Purpose : Vascularization of the eye is a temporally controlled process that is essential for proper retinal neurogenesis, maturation, and maintenance. Reciprocally, retinal neurons regulate the retinal vascular landscape, as mice lacking retinal ganglion cells (RGCs) do not properly develop retinal vasculature. Previously, a light-dependent melanopsin (OPN4)-mediated response pathway has been shown to be required for normal retinal vasculature development, implicating a role for the OPN4-expressing intrinsically photosensitive RGCs (ipRGCs). The goal of our study was to test the hypothesis that the ipRGC itself is required for normal development and maturation of retinal vasculature.

Methods : We used Opn4^DTA/DTA mice, in which ipRGCs are genetically ablated during early post-natal development. At P27.5, mutant mice (n=1) and wildtype controls (n=2) were euthanized, enucleated, and dissected for retinal extraction. Whole mount retinas were stained with CD31 (vascular endothelial cell marker) antiserum and imaged using laser confocal microscopy (Zeiss LSM 800) at 20x magnification. Retinal whole mount images were obtained by stitching individual 652x652 µm ROI tiles. Images were then segmented using VolumeCut (MATLAB). Each vascular plexus was binarized (AdaptiveThreshold; ImageJ), skeletonized (ImageJ), and analyzed for branch and junction densities.

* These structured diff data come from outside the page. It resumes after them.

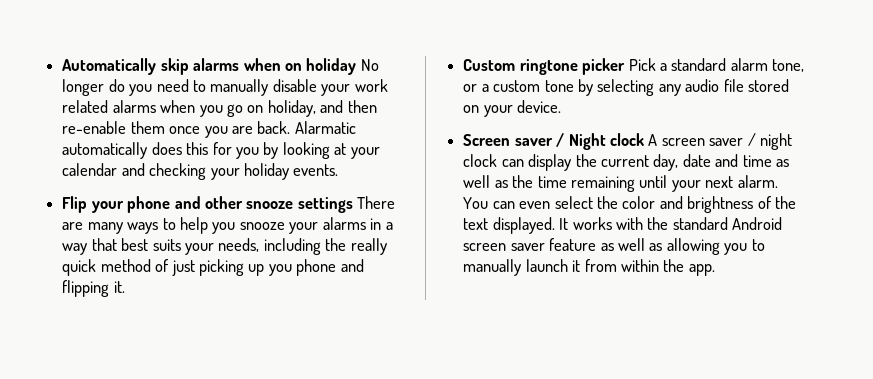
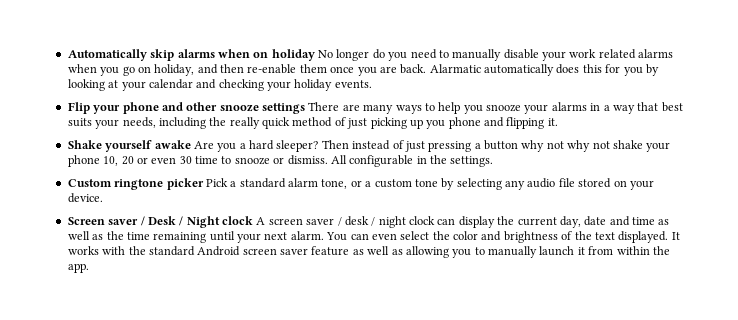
+ Shake yourself awake Are you a hard sleeper? Then instead of just pressing a button why not why not shake your phone 10, 20 or even 30 time to snooze or dismiss. All configurable in the settings.
- Screen saver / Night clock A screen saver / night clock can display the current day, date and time as well as the time remaining until your next alarm.
+ Screen saver / Desk / Night clock A screen saver / desk / night clock can display the current day, date and time as well as the time remaining until your next alarm.

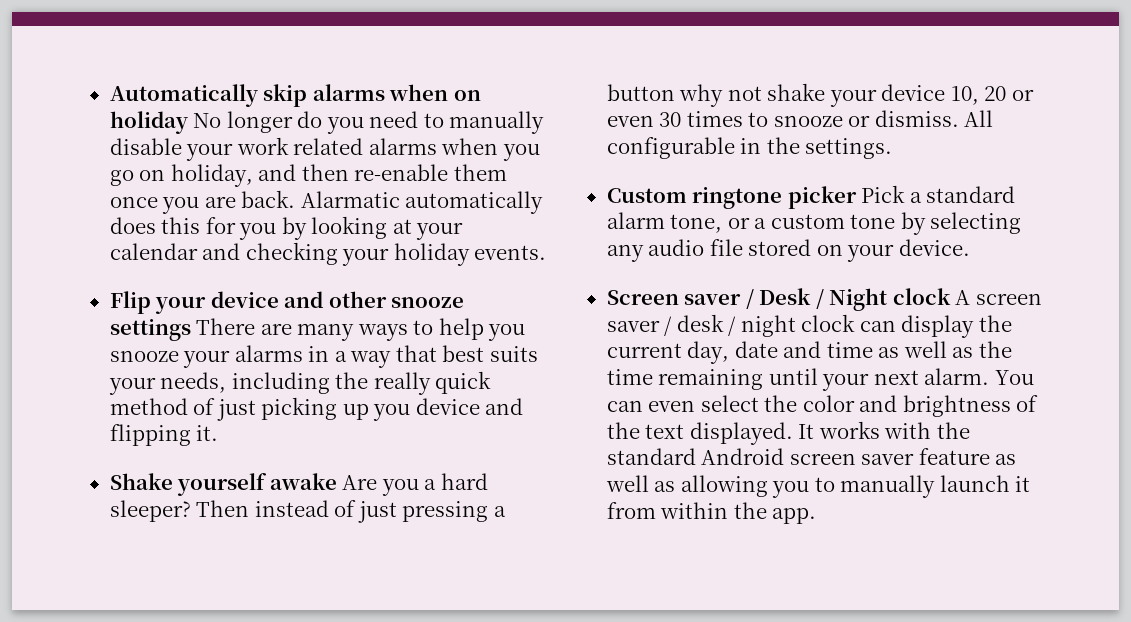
- Flip your phone and other snooze settings There are many ways to help you snooze your alarms in a way that best suits your needs, including the really quick method of just picking up you phone and flipping it.
+ Flip your device and other snooze settings There are many ways to help you snooze your alarms in a way that best suits your needs, including the really quick method of just picking up you device and flipping it.
- Then instead of just pressing a button why not why not shake your phone 10, 20 or even 30 time to snooze or dismiss.
+ Then instead of just pressing a button why not shake your device 10, 20 or even 30 times to snooze or dismiss.

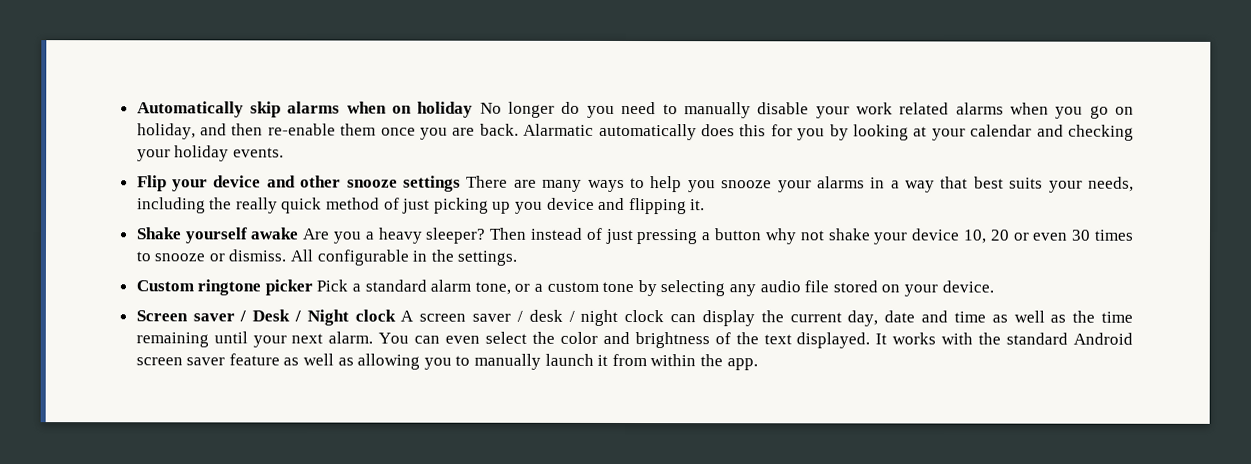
- Shake yourself awake Are you a hard sleeper?
+ Shake yourself awake Are you a heavy sleeper?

Results : Our preliminary data suggests ipRGCs are physically required for the maturation of the superficial vascular plexus (SVP), but not the intermediate or deep plexuses. Compared to control mice, Opn4^DTA/DTA mice had an increase in both branch density and junction density in the SVP (control (mean +/- sem): 391.18 +/- 9.51 branches/mm², 197.69 +/- 5.39 junctions/mm²; mutant: 657.49 branches/mm², 337.56 junctions/mm²).

Conclusions : This preliminary work suggests that ipRGCs themselves may be required for normal maturation of retinal vasculature. Studying the role of ipRGCs in retinal vascularization of the mouse has a potential for high translational value in increasing understanding of numerous human conditions affected by pathological vascularization and/or angiogenesis.

This abstract was presented at the 2024 ARVO Annual Meeting, held in Seattle, WA, May 5-9, 2024.